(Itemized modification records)
--- --- ---

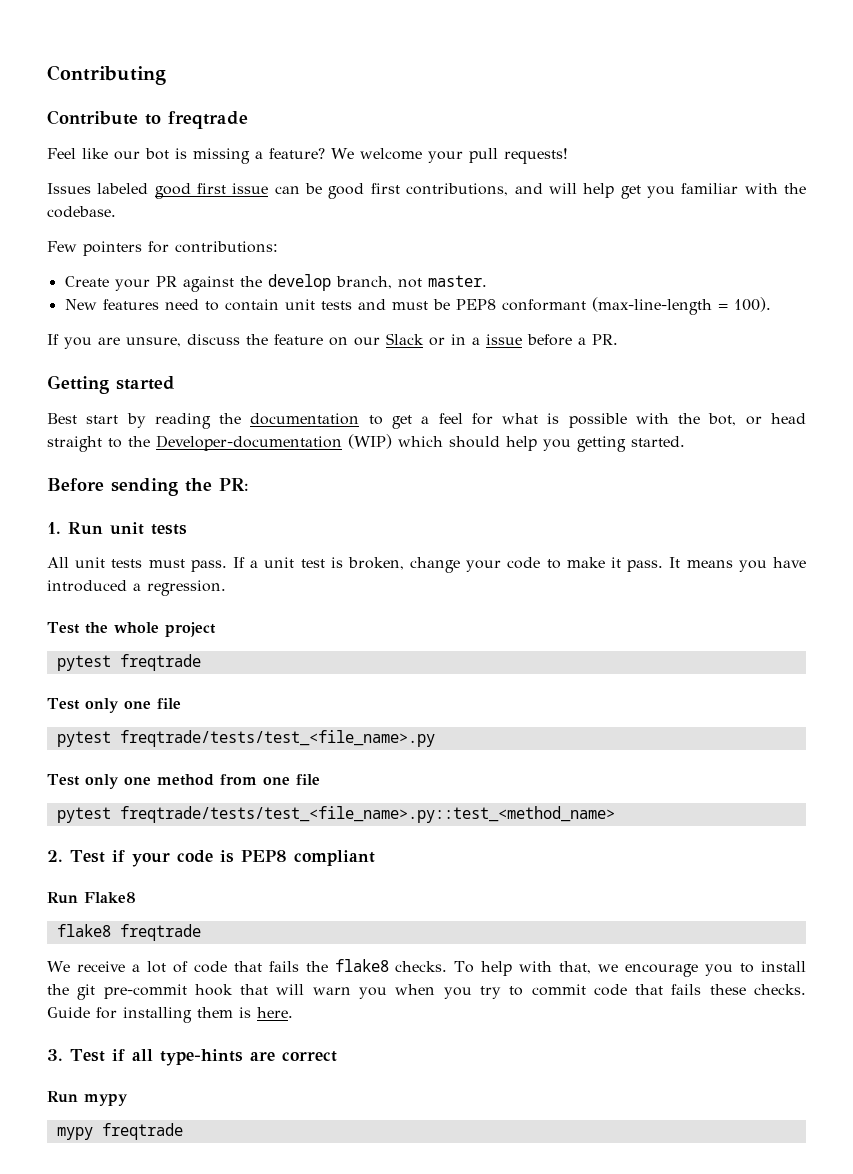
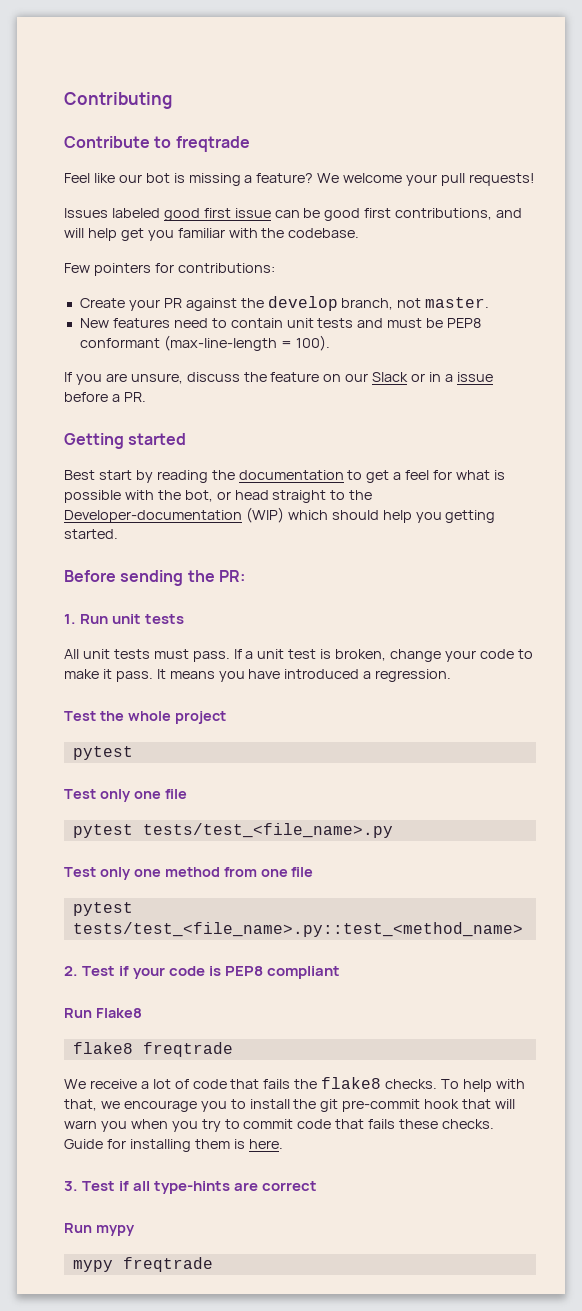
  Test the whole project
- pytest freqtrade
+ pytest
- pytest freqtrade/tests/test_<file_name>.py
+ pytest tests/test_<file_name>.py
- pytest freqtrade/tests/test_<file_name>.py::test_<method_name>
+ pytest tests/test_<file_name>.py::test_<method_name>

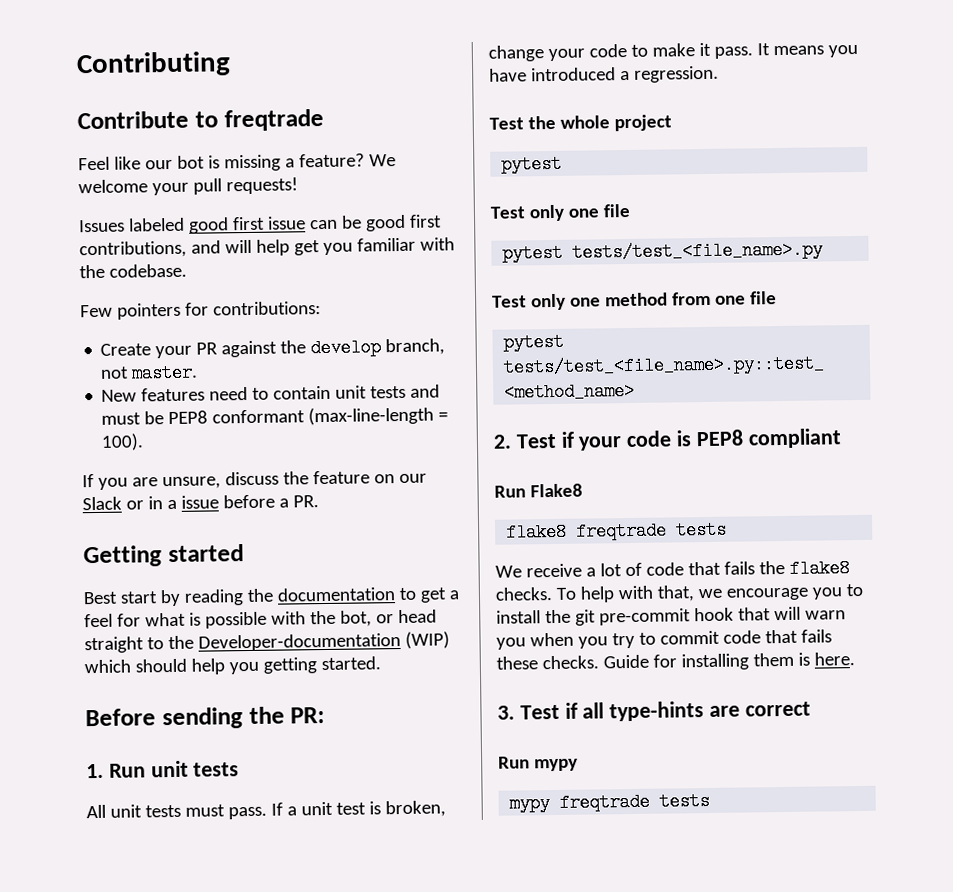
- flake8 freqtrade
+ flake8 freqtrade tests
- mypy freqtrade
+ mypy freqtrade tests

--- --- ---

● WORK TO BE COMPLETED: Scan the entries above for the string "mypy" and copy each line containing it.

● COMPLETED TASK:
- mypy freqtrade
+ mypy freqtrade tests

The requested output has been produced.